• **Saved data entries**
____

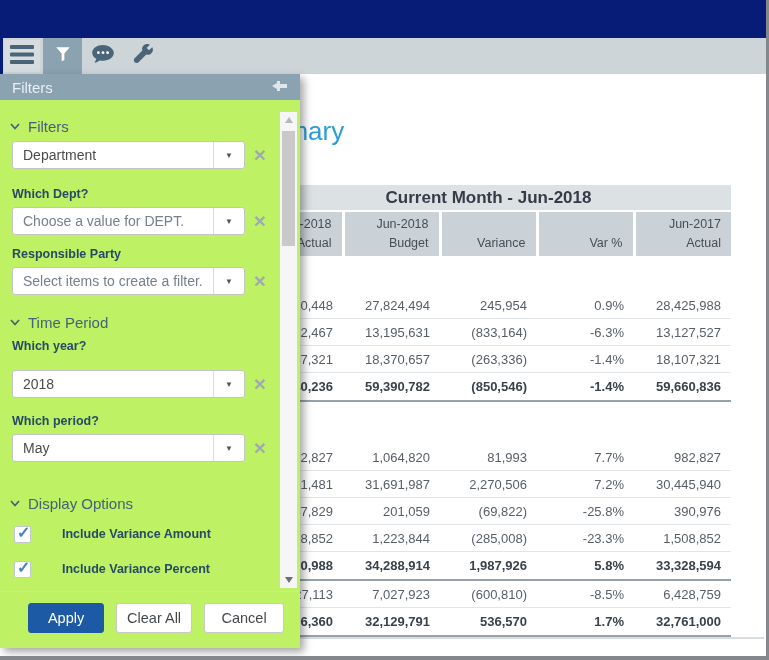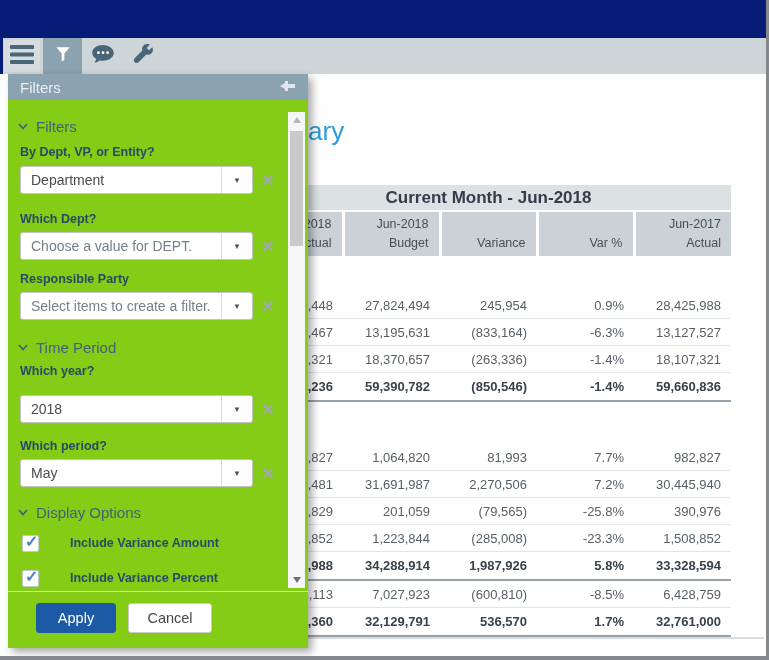--- a/index.html
+++ b/index.html
@@ -22,7 +22,7 @@
   .filter-tab{position:absolute;left:40px;top:0;width:39px;height:36px;background:#8ba2b1;
     display:flex;align-items:center;justify-content:center;cursor:pointer;}
   
-  .panel{position:absolute;left:8px;top:74px;width:300px;height:574px;background:#84cc16;
+  .panel{position:absolute;left:0;top:74px;width:300px;height:574px;background:#bef264;
     box-shadow:4px 4px 8px rgba(0,0,0,.35);z-index:5;}
   .panel-header{height:26px;background:#8ba2b1;color:#e9eff3;font-size:15px;
     display:flex;align-items:center;justify-content:space-between;padding:0 12px;}

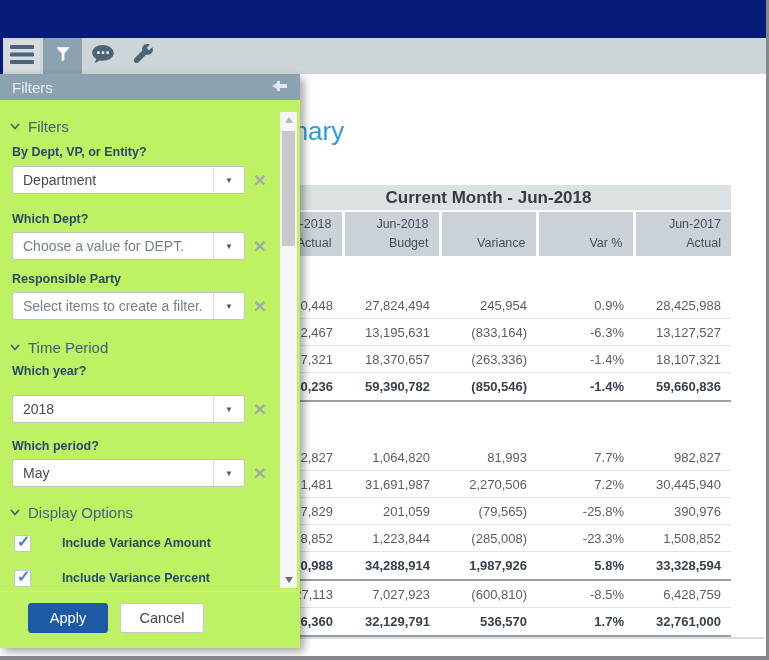--- a/index.html
+++ b/index.html
@@ -277,7 +277,6 @@
         <span>Filters</span>
       </div>
 
-      <div class="flabel fl1">By Dept, VP, or Entity?</div>
       <div class="drow d1">
         <div class="select">
           <span class="val">Department</span>

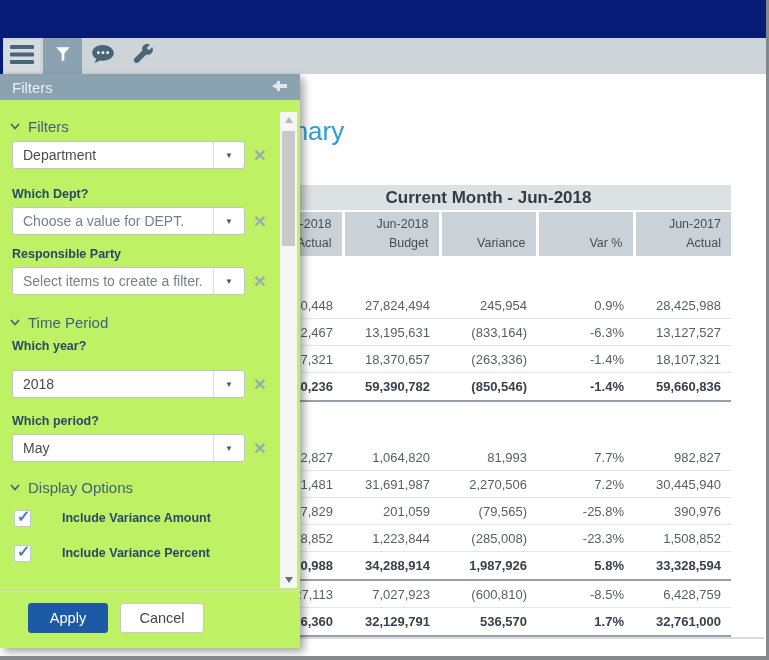--- a/index.html
+++ b/index.html
@@ -28,7 +28,7 @@
     display:flex;align-items:center;justify-content:space-between;padding:0 12px;}
   .panel-body{position:relative;height:491px;overflow:hidden;}
   .sec{display:flex;align-items:center;gap:8px;color:#44607a;font-size:15px;height:18px;margin-left:10px;}
-  .sec.s1{margin-top:17px;} .sec.s2{margin-top:18px;} .sec.s3{margin-top:16px;}
+  .sec.s1{margin-top:17px;} .sec.s2{margin-top:18px;} .sec.s3{margin-top:32px;}
   .flabel{color:#274a67;font-weight:bold;font-size:12.5px;height:15px;margin:0 12px;}
   .fl1{margin-top:10px;} .fl2{margin-top:18px;} .fl3{margin-top:12px;} .fl4{margin-top:8px;} .fl5{margin-top:16px;}
   .drow{display:flex;align-items:center;margin:5px 10px 0 12px;height:28px;}

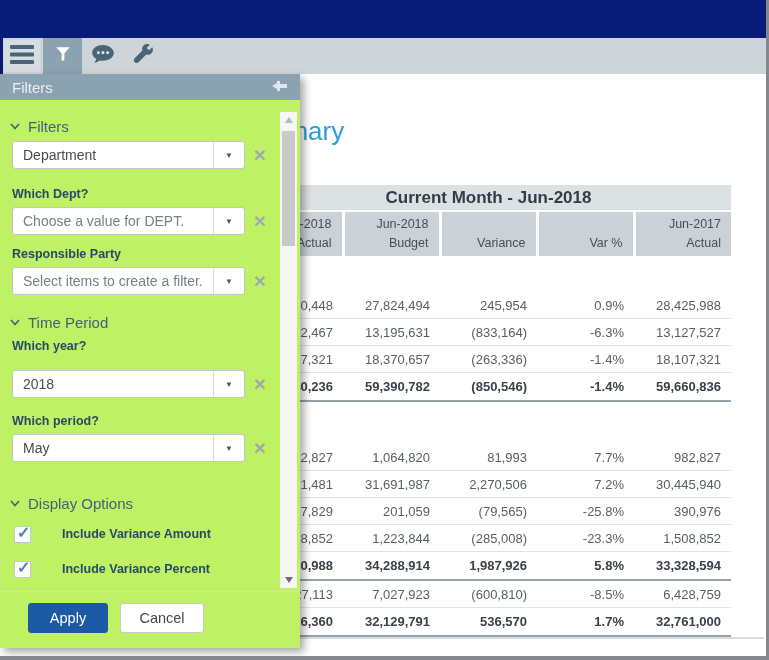--- a/index.html
+++ b/index.html
@@ -216,7 +216,7 @@
           <td></td>
           <td class="num">387,829</td>
           <td class="num">201,059</td>
-          <td class="num">(79,565)</td>
+          <td class="num">(69,822)</td>
           <td class="num">-25.8%</td>
           <td class="num">390,976</td>
         </tr>

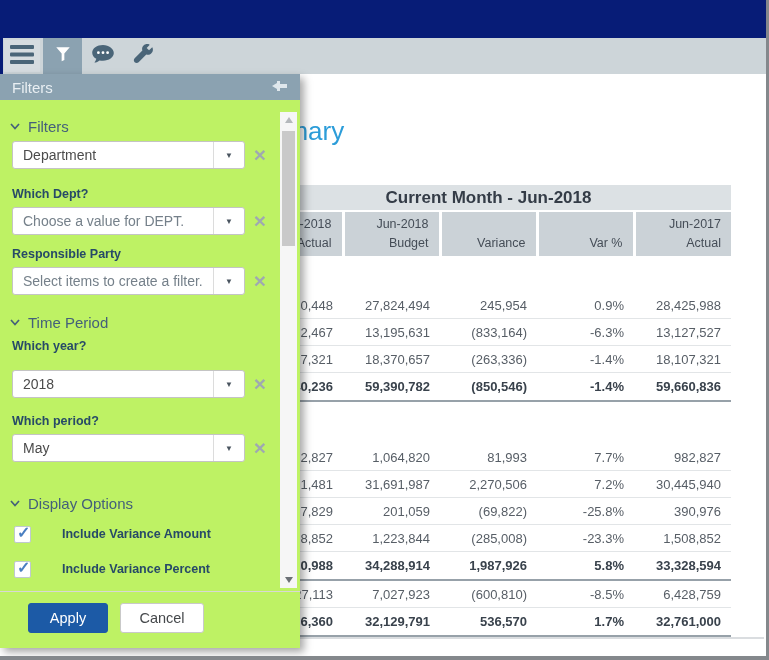--- a/index.html
+++ b/index.html
@@ -348,6 +348,7 @@
     <div class="panel-divider"></div>
     <div class="panel-footer">
       <div class="btn primary">Apply</div>
+      <div class="btn secondary">Clear All</div>
       <div class="btn secondary" style="width:84px">Cancel</div>
     </div>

____

• **REQUIRED ACTION**
Reproduce, exactly and only, the lines of the records above starting at the line with "-22,7 +22,7 @@" and ending at the line with "<span>Filters</span>", both included. Leave every picture out.

• **ANSWER FOR THE TASK**
@@ -22,7 +22,7 @@
   .filter-tab{position:absolute;left:40px;top:0;width:39px;height:36px;background:#8ba2b1;
     display:flex;align-items:center;justify-content:center;cursor:pointer;}
   
-  .panel{position:absolute;left:8px;top:74px;width:300px;height:574px;background:#84cc16;
+  .panel{position:absolute;left:0;top:74px;width:300px;height:574px;background:#bef264;
     box-shadow:4px 4px 8px rgba(0,0,0,.35);z-index:5;}
   .panel-header{height:26px;background:#8ba2b1;color:#e9eff3;font-size:15px;
     display:flex;align-items:center;justify-content:space-between;padding:0 12px;}

--- a/index.html
+++ b/index.html
@@ -277,7 +277,6 @@
         <span>Filters</span>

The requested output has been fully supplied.